> **Exercise**
Identify each line below that contains the word "Link", and copy it out.

> **Exercise data**
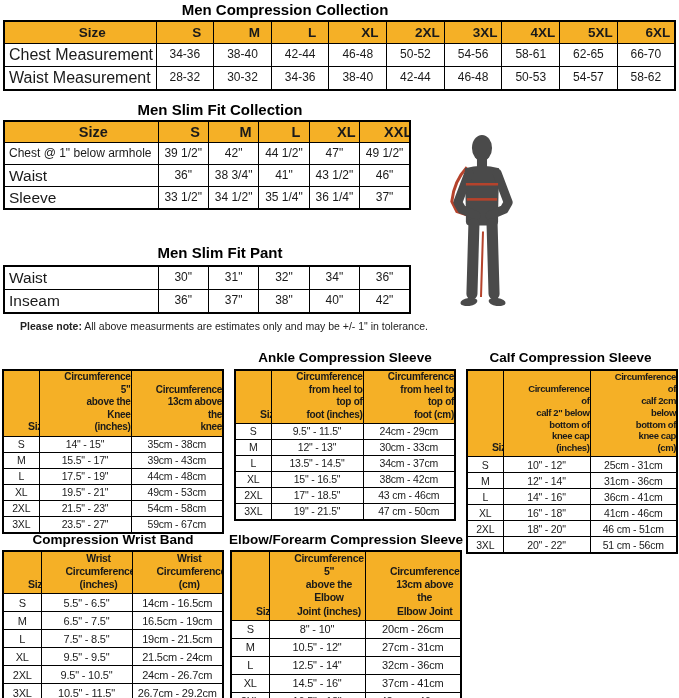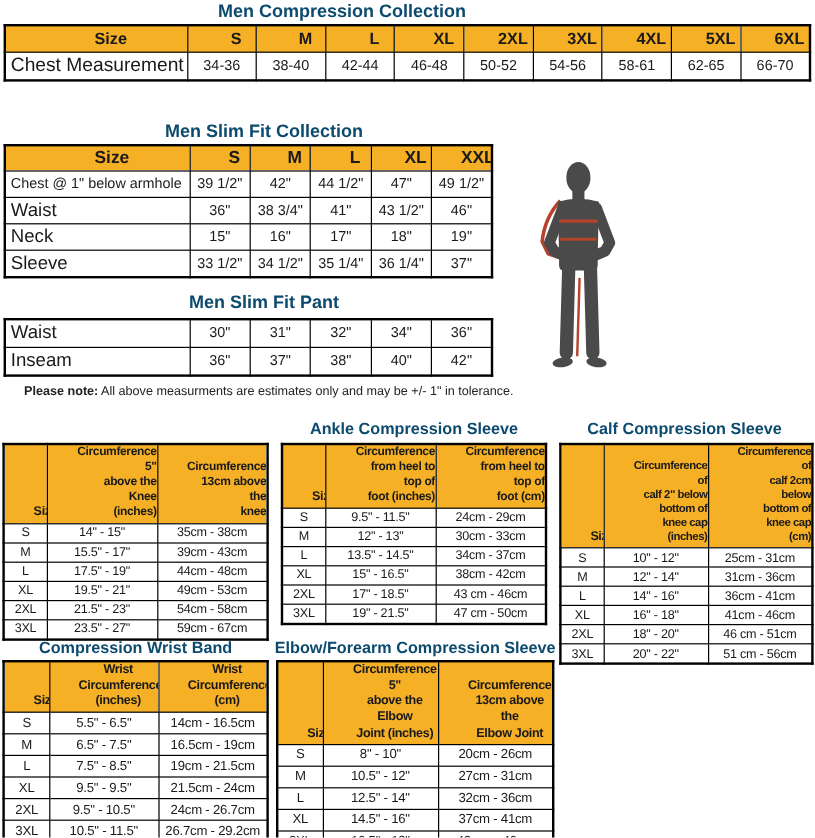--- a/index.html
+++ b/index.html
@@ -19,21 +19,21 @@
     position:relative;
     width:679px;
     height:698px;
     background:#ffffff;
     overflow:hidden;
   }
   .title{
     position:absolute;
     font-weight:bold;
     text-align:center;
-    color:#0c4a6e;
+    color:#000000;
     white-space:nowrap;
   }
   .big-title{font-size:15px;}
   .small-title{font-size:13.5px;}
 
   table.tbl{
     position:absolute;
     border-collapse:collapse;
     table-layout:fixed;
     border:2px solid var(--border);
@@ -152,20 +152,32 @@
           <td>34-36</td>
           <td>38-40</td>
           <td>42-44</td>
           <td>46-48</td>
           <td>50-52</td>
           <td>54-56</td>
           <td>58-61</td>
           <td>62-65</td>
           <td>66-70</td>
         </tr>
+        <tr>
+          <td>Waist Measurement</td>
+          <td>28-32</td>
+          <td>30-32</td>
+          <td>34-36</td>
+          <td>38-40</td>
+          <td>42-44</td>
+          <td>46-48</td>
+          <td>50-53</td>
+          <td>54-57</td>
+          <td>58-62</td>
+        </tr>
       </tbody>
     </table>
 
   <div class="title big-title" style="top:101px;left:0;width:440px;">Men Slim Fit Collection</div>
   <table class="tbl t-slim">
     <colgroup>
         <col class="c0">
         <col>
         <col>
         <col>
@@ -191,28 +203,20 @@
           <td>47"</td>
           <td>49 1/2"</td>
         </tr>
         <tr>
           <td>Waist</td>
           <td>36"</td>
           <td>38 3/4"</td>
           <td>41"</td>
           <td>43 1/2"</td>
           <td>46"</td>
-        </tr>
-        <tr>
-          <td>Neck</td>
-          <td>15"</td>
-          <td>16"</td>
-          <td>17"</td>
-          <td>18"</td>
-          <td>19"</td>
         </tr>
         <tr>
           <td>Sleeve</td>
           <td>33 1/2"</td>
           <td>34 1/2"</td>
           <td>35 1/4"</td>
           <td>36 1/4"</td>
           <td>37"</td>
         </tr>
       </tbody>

==

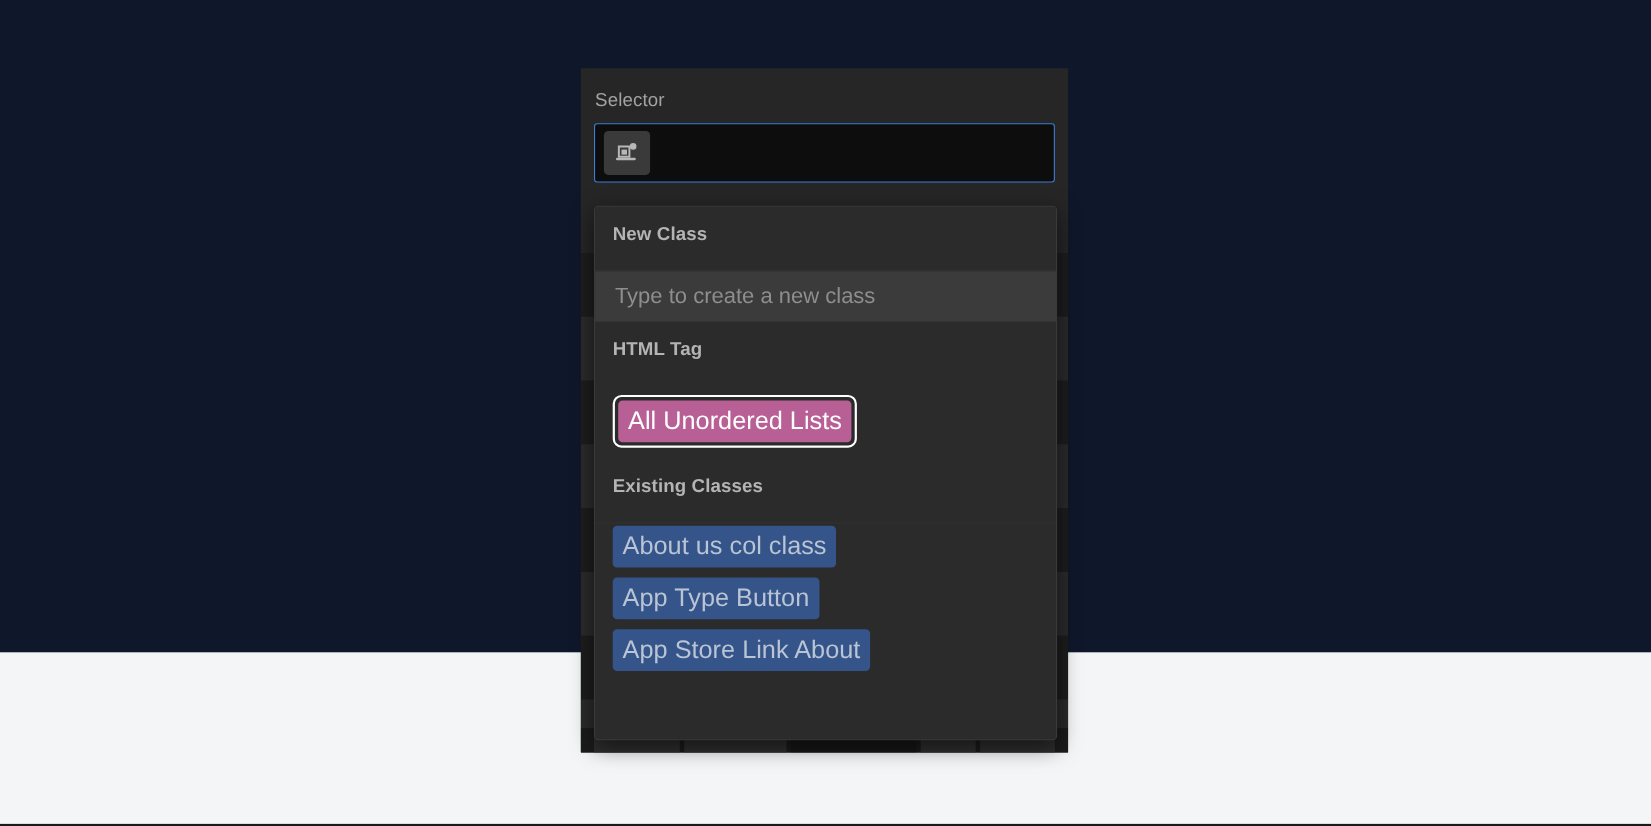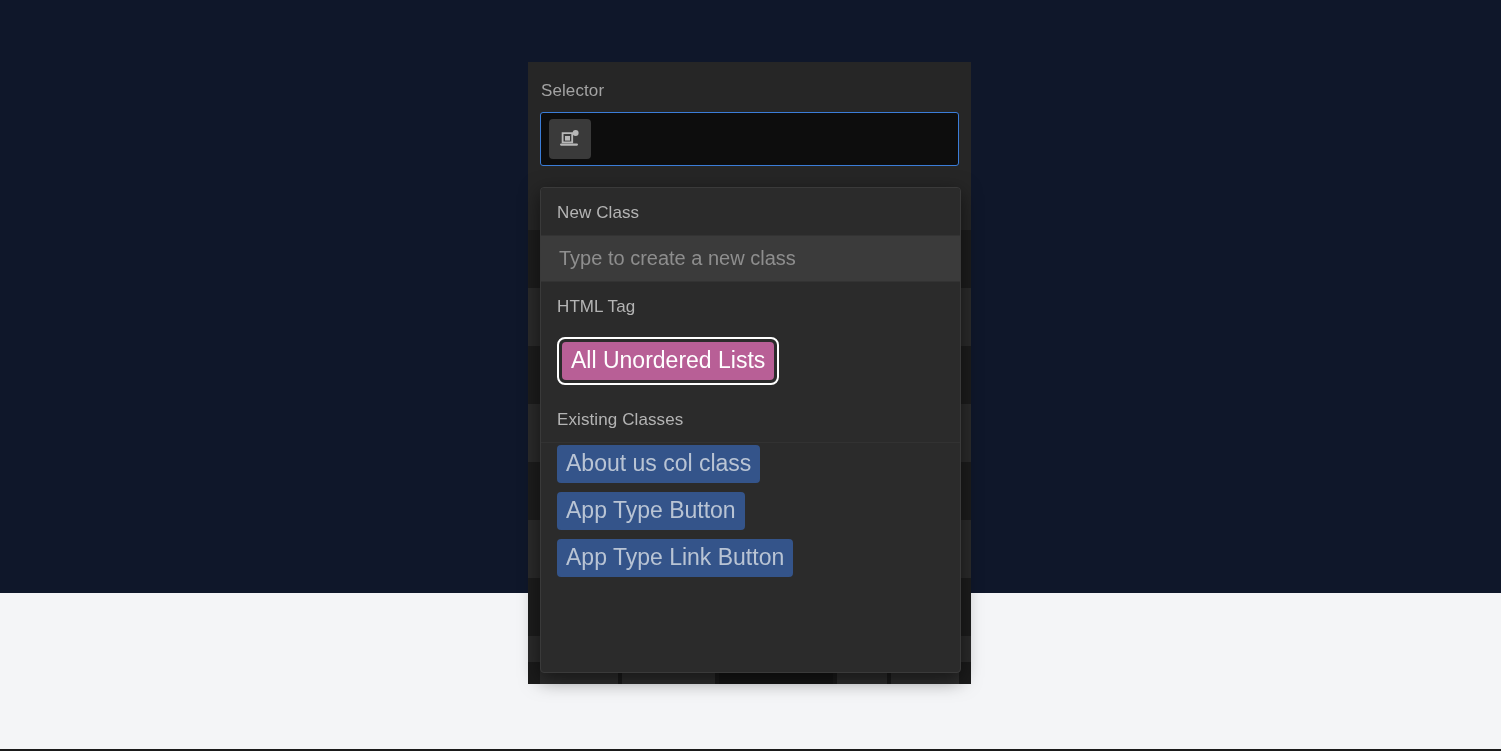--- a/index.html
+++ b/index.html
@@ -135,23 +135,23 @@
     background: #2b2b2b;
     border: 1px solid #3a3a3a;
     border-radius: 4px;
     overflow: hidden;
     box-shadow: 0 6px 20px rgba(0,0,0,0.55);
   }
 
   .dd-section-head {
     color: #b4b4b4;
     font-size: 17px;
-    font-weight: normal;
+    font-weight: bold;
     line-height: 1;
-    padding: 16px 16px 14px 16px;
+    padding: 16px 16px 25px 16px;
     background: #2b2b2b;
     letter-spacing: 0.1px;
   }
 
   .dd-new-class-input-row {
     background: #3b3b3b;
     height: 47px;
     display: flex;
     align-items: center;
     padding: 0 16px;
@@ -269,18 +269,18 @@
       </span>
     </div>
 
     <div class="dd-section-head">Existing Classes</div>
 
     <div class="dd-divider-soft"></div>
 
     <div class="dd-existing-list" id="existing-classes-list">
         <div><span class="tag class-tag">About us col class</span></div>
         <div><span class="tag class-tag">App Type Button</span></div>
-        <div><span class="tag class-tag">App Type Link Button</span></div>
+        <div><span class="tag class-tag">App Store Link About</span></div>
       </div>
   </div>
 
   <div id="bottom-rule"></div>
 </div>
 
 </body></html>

> **Response**
-        <div><span class="tag class-tag">App Type Link Button</span></div>
+        <div><span class="tag class-tag">App Store Link About</span></div>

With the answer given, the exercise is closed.